Genetic algorithms assisted machine learning algorithms to optimize nano-phytoremediation of cadmium designed by response surface methodology
Serpil Bas, Muhammad Aasım, Numan Emre Gümüş, Ramazan Katırcı, Syed Amjad Ali, Mehmet Karataş
Abstract
Advancements in nanotechnology and artificial intelligence can enhance phytoremediation efficacy, particularly in removing hazardous contaminants like cadmium (Cd). Experiment was conducted by using different concentrations of Cd and titanium dioxide (TiO2) NPs for different time periods, designed by design of experiment of with a total of 20 combinations. Response Surface Regression Analysis was used for data analysis to identify optimal input factors. Results revealed that TiO2 nanoparticles significantly improved the efficiency of phytoremediation by increasing Cd uptake. Cd absorption rates were predicted using machine learning models, and their performance was evaluated using R2 and MSE metrics. Moreover, the Genetic Algorithm (GA) was employed to minimize MSE between predicted and actual Cd absorption values.

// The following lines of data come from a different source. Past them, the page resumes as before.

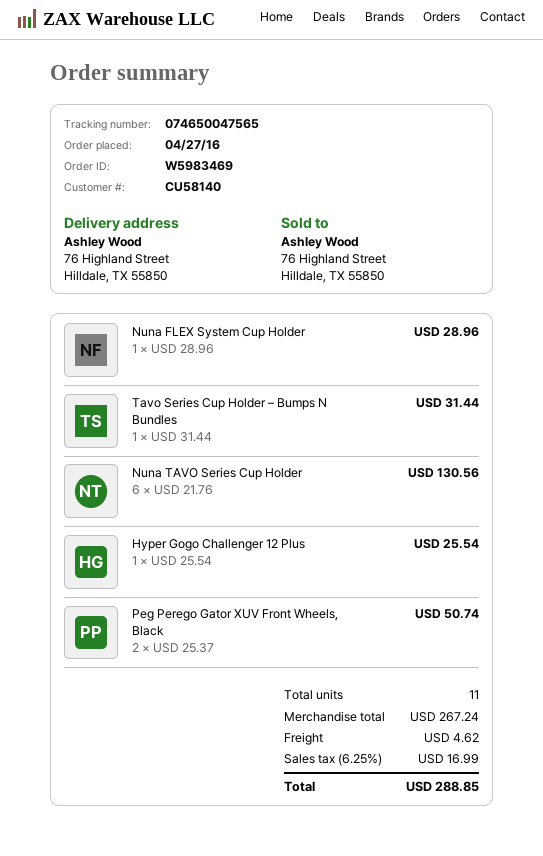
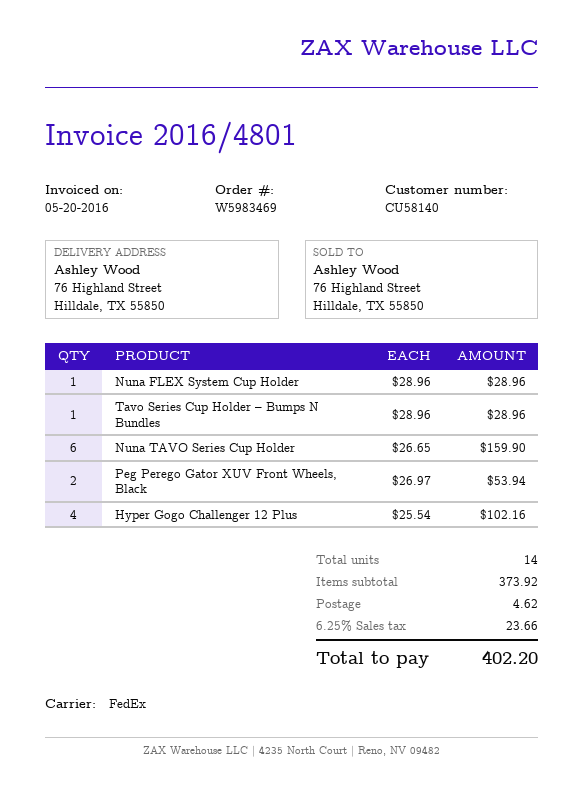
Tavo Series Cup Holder – Bumps N Bundles: 1 x 31.44 = 31.44 -> 1 x 28.96 = 28.96
Nuna TAVO Series Cup Holder: 6 x 21.76 = 130.56 -> 6 x 26.65 = 159.90
Hyper Gogo Challenger 12 Plus: 1 x 25.54 = 25.54 -> 4 x 25.54 = 102.16
Peg Perego Gator XUV Front Wheels, Black: 2 x 25.37 = 50.74 -> 2 x 26.97 = 53.94
total quantity: 11 -> 14
subtotal: 267.24 -> 373.92
tax: 6.25% = 16.99 -> 6.25% = 23.66
total: 288.85 -> 402.20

Ceratophyllum demersum showed an absorption capacity of 99.58%, with a remaining Cd concentration as low as 0.0199 mg/L. The Gaussian Process Regressor (GPR) was the most accurate predictive model with an R2 of 0.99 and MSE of 0.07. The Genetic Algorithm (GA) further optimized the process, identifying optimal NP concentration, Cd concentration, and treatment time. It was concluded that computational models exhibited enhanced Cd absorption due to a synergetic relationship between Cd concentration and treatment time, and absorption efficiency was further enhanced by the supplementation of TiO2 nanoparticles.